The only time I feel like I'm not being judged is when I'm with my friends (my true friends - the ones that actually make me feel safe to be me, the ones that actually make me feel like I'm not being judged). Although we don't always have everything in common, it's always interesting to hear their stories and share some of my own. When I'm with them I feel like I don't have to keep putting up a front! However, I can't hang out with them as much as I like, because they've all got other things going on, and we don't have ready access to one another, and that's where my loneliness comes in, and my introversion and the fact that I'd rather stay at home.

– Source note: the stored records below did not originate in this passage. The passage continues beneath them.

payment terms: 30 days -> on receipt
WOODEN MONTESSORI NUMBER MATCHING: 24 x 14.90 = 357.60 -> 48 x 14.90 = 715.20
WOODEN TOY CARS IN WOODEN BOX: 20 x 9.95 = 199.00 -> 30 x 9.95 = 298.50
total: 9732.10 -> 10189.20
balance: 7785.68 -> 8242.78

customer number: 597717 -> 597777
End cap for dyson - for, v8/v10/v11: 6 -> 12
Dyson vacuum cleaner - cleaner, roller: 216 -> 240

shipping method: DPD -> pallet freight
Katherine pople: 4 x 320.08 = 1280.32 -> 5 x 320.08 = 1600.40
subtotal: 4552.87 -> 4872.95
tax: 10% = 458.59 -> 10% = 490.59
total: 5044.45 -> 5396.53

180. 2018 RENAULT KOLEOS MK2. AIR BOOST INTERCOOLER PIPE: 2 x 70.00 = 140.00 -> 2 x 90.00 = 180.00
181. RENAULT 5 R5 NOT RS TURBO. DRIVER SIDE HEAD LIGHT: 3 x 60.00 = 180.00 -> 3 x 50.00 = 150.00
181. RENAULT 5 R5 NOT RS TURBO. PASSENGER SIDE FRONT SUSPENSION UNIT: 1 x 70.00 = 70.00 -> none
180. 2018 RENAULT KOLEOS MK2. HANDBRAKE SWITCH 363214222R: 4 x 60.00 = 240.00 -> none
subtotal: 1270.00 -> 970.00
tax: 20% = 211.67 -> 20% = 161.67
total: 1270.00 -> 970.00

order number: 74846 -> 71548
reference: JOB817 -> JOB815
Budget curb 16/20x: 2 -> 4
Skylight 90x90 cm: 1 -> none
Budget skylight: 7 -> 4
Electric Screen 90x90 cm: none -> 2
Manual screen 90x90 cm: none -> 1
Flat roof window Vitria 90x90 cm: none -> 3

Basically, all I really want is someone to talk to. Not someone to listen to. You don't know how many times I've felt like a fish out of water because I don't know what to say to the people I'm with. I'm usually the listener, and I never get a word out, because if I do, I know I'll kill the mood, and I don't want that to happen. So I have to keep all this (yes this whole post) bottled up inside. I quite literally have no one to say all this to, and the only way the people I know can understand all this, is through here...THE INTERNET! I mean, there's no normal conversation I can have with them that gets me to open up like this! Most of the time when they do come up, I don't say the words I want to say, so in the end I'm left still bursting at the seams! It's frustrating and heartbreaking, because I can't say it! It's the hardest thing I have to do! In the end I can only hope they read this because it's is my feelings, the ones no one listens to because they'd rather stay away from it. In fact, I end up staying away from it because I don't want to burden them with it, and it's heartbreaking for me because they won't listen.
So yes, this is my message to those of you who actually know me and are reading this thing. I know it's long but I've had these feelings for years, and that's just the simplified version of it! There are so many things in my heart that makes me want to cry, but like every strong person, I grin and bear it, because there's no other way for me to cope. So the next time you see me, or the next time you talk to me, please don't make me feel like I'm being judged, otherwise, you won't get to see the real me, because yes, I've been fronting for all of my conscious life, and I can see no way of ever taking off that mask, unless I feel safe, because frankly, I don't feel safe, at all. Although I seem like an open book, I'm quite closed, and I just need that hand to help me open.
Sorry it's a long one, but hey like I said, this is my therapy, and it's an equivalent to what...thirty minutes? so yeah...
That's it, this is Feather signing out! I'll see you all again soon. God bless!